Bis zu dem Gebäude, welches MapQuest als mein Ziel markierte, waren es fünf Blöcke, vorbei an Kleinunternehmen, die ums Überleben kämpften. Auf dem Weg wurde ich mehr als einmal begrüßt, aber ich hielt meinen Kopf gesenkt, aus Furcht, ein ängstlich wirkender Blickkontakt könnte als Einladung zu Gewalt verstanden werden. Ein vierstöckiges Backsteingebäude mit einem schwarzen Mansarddach verlief anmutig in einem sanften, feminin geschwungenen Bogen um die Ecke Central und Middlesex Street. Ich nahm den kleinen weißen Kasten aus meiner Handtasche und las die goldenen Buchstaben in einer beinahe weiblichen Schreibschrift: "Martyn Juweliere". Das war der Ort. Hier hatte Josh die Uhr für mich gekauft.
Wie die meisten Ladenzeilen im Lowell National Historical Park war das Gebäude durch eine Restauration in den Glanz des viktorianischen Zeitalters zurückversetzt worden, mit bescheidenen Glasfenstern, die von dicken, schwarz lackierten Holzverkleidungen umrahmt waren. Auf einem dieser Fenster stand ein großes, handgeschriebenes Schild 'Ausverkauf wegen Ruhestand', darunter befand sich ein kleineres Schild, das, wie ich es gehofft hatte, besagte, dass hier Uhren repariert werden.

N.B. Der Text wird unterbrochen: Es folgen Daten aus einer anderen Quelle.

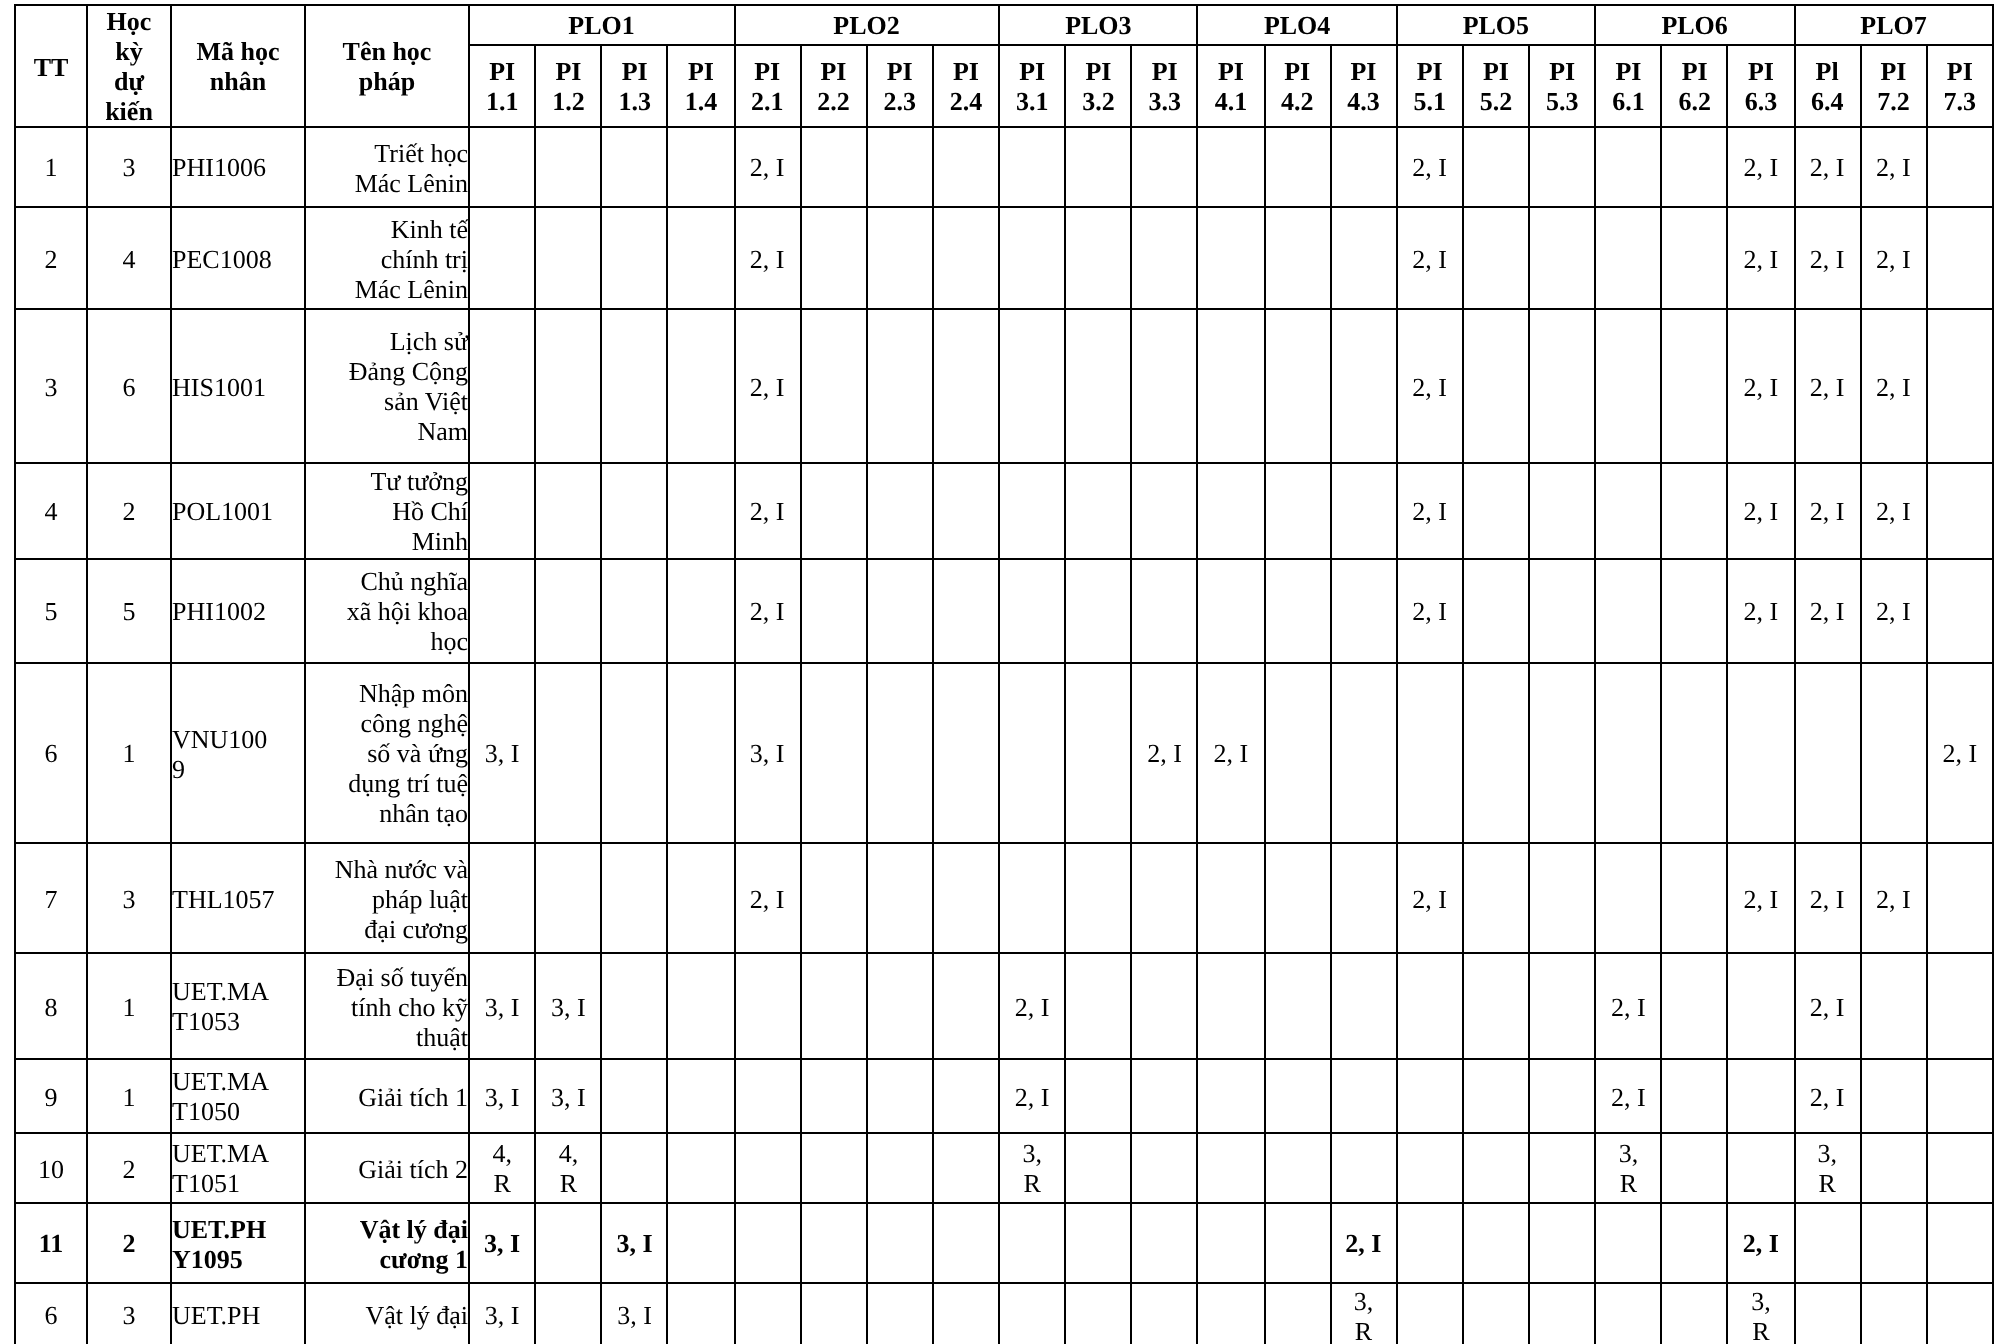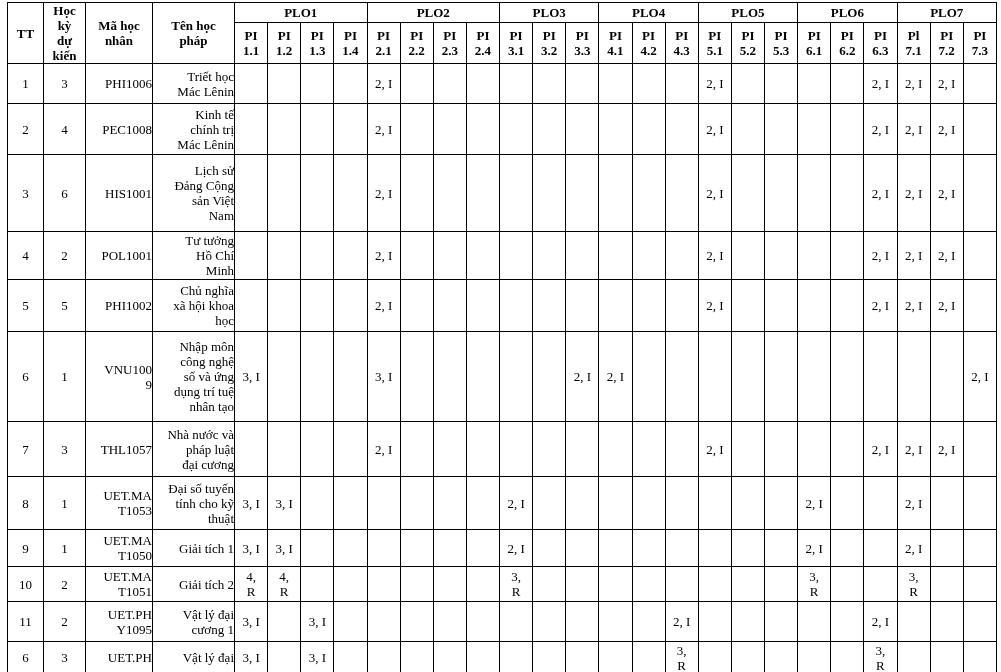--- a/index.html
+++ b/index.html
@@ -15,21 +15,21 @@
   }
   table.plo th, table.plo td{
     border:1px solid #000;
     padding:0;
     vertical-align:middle;
     white-space:pre-line;
     overflow:hidden;
   }
   table.plo th{font-weight:bold;text-align:center;}
   td.num{text-align:center;}
-  td.code{text-align:right;padding-left:5px;}
+  td.code{text-align:left;padding-left:5px;}
   td.name{text-align:right;padding-left:4px;padding-right:2px;}
   td.val{text-align:center;}
   col.c-tt{width:36px;}
   col.c-sem{width:42px;}
   col.c-code{width:67px;}
   col.c-name{width:82px;}
 </style>
 </head>
 <body>
 
@@ -118,21 +118,21 @@
 5.2</th>
           <th>PI
 5.3</th>
           <th>PI
 6.1</th>
           <th>PI
 6.2</th>
           <th>PI
 6.3</th>
           <th>Pl
-7.1</th>
+6.4</th>
           <th>PI
 7.2</th>
           <th>PI
 7.3</th>
         </tr>
       </thead>
     <tbody>
         <tr style="height: 40px;">
           <td class="num">1</td>
           <td class="num">3</td>
@@ -443,21 +443,21 @@
           <td class="val"></td>
           <td class="val">3,
 R</td>
           <td class="val"></td>
           <td class="val"></td>
           <td class="val">3,
 R</td>
           <td class="val"></td>
           <td class="val"></td>
         </tr>
-        <tr style="height: 40px;">
+        <tr style="height: 40px; font-weight: bold;">
           <td class="num">11</td>
           <td class="num">2</td>
           <td class="code">UET.PH
 Y1095</td>
           <td class="name">Vật lý đại
 cương 1</td>
           <td class="val">3, I</td>
           <td class="val"></td>
           <td class="val">3, I</td>
           <td class="val"></td>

Ich stieß die Tür auf und zuckte zusammen, als Klingelglocken mein Eintreten verkündeten. Mir schien, der Laden war einst die Lobby zu den oberen Stockwerken. Entlang der Außenwände standen quadratische Glaskästen. Drei waren leer, aber in den verbleibenden zwei waren Armbänder und Schmuckstücke ordentlich auf Abstand arrangiert. Es sollte wohl so aussehen, als ob es hier mehr Inventar gäbe, als wirklich da war.
Ein hochgewachsener, weißhaariger Mann beugte sich über den Verkaufstresen und lauschte aufmerksam einer Frau, die lebhaft mit ihren Händen gestikulierte. Ihrem glatt fallendem schwarzen Haar und schwerem Akzent nach stammte sie aus Südostasien, vielleicht Kambodscha oder Vietnam. Der Uhrmacher trug ein kleines Monokel, das an seine Brille geschnallt war und spähte hindurch auf das, was die Frau so in Aufregung versetzt hatte.